= Beginning of Section =

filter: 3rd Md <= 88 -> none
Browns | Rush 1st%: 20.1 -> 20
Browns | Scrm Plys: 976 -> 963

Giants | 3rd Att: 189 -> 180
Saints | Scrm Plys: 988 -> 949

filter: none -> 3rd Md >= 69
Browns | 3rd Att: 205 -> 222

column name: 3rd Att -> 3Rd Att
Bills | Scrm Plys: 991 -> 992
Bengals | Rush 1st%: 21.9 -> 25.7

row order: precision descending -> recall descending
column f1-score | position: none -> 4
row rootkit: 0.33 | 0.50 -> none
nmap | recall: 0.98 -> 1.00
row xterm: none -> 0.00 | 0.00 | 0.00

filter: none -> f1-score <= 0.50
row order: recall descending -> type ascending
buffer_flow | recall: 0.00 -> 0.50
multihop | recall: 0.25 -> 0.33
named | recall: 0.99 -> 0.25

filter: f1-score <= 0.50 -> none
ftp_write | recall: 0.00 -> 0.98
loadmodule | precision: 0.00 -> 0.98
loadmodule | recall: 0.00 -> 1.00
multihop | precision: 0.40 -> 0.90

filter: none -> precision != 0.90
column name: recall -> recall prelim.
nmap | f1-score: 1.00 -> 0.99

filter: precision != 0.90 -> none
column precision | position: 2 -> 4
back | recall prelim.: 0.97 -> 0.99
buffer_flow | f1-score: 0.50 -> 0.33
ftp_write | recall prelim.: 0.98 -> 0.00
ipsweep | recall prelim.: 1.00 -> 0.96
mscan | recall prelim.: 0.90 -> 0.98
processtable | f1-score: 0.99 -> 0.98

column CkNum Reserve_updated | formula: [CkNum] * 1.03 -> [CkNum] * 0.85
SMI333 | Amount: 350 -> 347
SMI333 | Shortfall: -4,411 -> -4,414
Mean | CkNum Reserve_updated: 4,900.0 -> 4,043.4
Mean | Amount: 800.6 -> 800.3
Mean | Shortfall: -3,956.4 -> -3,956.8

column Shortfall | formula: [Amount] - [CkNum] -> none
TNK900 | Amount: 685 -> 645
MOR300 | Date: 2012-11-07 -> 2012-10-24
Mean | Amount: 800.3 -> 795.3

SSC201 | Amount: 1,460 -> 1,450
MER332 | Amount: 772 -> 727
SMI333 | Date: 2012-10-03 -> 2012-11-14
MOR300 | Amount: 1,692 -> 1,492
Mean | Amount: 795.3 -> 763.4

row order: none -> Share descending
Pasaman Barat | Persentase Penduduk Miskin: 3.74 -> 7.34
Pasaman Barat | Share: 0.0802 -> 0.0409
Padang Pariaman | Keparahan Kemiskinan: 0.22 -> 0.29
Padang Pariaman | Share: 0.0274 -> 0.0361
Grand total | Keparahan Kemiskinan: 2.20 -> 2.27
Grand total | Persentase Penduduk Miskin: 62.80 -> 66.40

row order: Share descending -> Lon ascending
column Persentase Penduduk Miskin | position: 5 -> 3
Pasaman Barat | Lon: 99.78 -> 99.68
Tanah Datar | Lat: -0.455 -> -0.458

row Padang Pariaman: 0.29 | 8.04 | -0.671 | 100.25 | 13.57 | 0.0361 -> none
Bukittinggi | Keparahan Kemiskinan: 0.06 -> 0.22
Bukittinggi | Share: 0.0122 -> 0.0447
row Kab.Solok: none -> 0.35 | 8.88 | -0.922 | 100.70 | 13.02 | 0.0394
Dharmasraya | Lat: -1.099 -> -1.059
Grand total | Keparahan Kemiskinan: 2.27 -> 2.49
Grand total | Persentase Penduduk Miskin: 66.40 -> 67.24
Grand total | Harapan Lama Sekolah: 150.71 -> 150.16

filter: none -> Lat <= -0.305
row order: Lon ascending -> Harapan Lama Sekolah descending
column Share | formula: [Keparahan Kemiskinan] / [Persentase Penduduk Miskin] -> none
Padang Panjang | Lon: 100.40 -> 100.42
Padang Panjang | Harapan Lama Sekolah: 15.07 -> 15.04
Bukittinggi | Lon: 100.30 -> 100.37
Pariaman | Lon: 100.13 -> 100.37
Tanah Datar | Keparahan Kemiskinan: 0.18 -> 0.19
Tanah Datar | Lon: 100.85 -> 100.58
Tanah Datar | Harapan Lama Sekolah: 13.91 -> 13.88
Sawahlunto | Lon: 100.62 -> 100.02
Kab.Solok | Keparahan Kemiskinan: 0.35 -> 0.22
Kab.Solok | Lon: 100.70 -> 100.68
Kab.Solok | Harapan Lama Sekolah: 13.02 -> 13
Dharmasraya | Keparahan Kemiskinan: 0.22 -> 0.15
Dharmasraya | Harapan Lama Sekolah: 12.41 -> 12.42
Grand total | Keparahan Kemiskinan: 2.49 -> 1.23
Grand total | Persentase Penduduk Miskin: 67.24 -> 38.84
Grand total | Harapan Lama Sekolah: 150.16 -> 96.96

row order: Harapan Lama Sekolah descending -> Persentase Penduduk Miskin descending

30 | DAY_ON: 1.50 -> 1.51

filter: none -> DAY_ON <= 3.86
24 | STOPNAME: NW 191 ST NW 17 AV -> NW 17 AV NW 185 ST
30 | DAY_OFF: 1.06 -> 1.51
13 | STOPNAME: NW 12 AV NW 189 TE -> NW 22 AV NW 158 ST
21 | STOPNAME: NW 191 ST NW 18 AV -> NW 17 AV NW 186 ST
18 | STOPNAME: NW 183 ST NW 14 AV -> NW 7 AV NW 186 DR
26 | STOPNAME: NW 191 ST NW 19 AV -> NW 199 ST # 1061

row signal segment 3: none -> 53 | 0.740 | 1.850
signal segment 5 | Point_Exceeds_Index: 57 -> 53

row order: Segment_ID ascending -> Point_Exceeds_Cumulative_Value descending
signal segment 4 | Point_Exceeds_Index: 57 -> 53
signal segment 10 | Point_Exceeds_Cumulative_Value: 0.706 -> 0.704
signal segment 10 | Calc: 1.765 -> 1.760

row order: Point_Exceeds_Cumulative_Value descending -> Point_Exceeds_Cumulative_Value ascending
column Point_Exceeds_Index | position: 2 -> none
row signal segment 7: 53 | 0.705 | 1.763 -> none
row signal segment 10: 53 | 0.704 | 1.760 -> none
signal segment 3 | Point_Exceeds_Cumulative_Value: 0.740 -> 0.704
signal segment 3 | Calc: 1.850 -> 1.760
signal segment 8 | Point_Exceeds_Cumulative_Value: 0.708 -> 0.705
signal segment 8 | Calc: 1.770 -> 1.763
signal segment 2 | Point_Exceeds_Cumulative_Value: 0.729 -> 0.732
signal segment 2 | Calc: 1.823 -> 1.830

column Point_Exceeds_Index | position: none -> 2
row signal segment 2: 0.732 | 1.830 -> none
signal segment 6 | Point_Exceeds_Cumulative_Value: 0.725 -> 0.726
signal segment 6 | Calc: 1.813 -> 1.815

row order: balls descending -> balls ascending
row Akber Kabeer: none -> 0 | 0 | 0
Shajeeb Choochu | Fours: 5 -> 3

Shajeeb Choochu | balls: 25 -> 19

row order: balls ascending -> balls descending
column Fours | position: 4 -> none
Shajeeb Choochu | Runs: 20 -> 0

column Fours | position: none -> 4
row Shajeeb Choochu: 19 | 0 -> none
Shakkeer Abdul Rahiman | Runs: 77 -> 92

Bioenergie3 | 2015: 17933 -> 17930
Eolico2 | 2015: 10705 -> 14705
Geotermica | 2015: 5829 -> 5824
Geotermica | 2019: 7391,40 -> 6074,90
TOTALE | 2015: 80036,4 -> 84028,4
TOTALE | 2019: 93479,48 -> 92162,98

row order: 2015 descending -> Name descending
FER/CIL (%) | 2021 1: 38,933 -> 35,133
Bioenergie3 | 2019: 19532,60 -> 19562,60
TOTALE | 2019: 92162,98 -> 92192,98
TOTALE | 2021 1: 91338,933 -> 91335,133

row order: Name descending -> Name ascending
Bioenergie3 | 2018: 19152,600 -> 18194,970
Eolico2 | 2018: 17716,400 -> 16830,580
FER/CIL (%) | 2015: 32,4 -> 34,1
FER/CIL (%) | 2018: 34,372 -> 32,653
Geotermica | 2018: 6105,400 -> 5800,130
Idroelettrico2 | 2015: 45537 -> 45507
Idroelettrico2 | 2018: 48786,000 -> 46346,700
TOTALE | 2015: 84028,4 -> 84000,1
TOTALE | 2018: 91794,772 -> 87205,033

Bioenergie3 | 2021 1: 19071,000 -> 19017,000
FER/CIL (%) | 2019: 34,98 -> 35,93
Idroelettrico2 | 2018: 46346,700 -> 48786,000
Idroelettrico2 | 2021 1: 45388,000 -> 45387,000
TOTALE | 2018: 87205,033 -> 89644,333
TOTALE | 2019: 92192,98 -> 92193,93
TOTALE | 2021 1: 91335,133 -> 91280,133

= End of Section =

Determine which lines above include the word "Penduduk", and report those lines in full.

Pasaman Barat | Persentase Penduduk Miskin: 3.74 -> 7.34
Grand total | Persentase Penduduk Miskin: 62.80 -> 66.40
column Persentase Penduduk Miskin | position: 5 -> 3
Grand total | Persentase Penduduk Miskin: 66.40 -> 67.24
column Share | formula: [Keparahan Kemiskinan] / [Persentase Penduduk Miskin] -> none
Grand total | Persentase Penduduk Miskin: 67.24 -> 38.84
row order: Harapan Lama Sekolah descending -> Persentase Penduduk Miskin descending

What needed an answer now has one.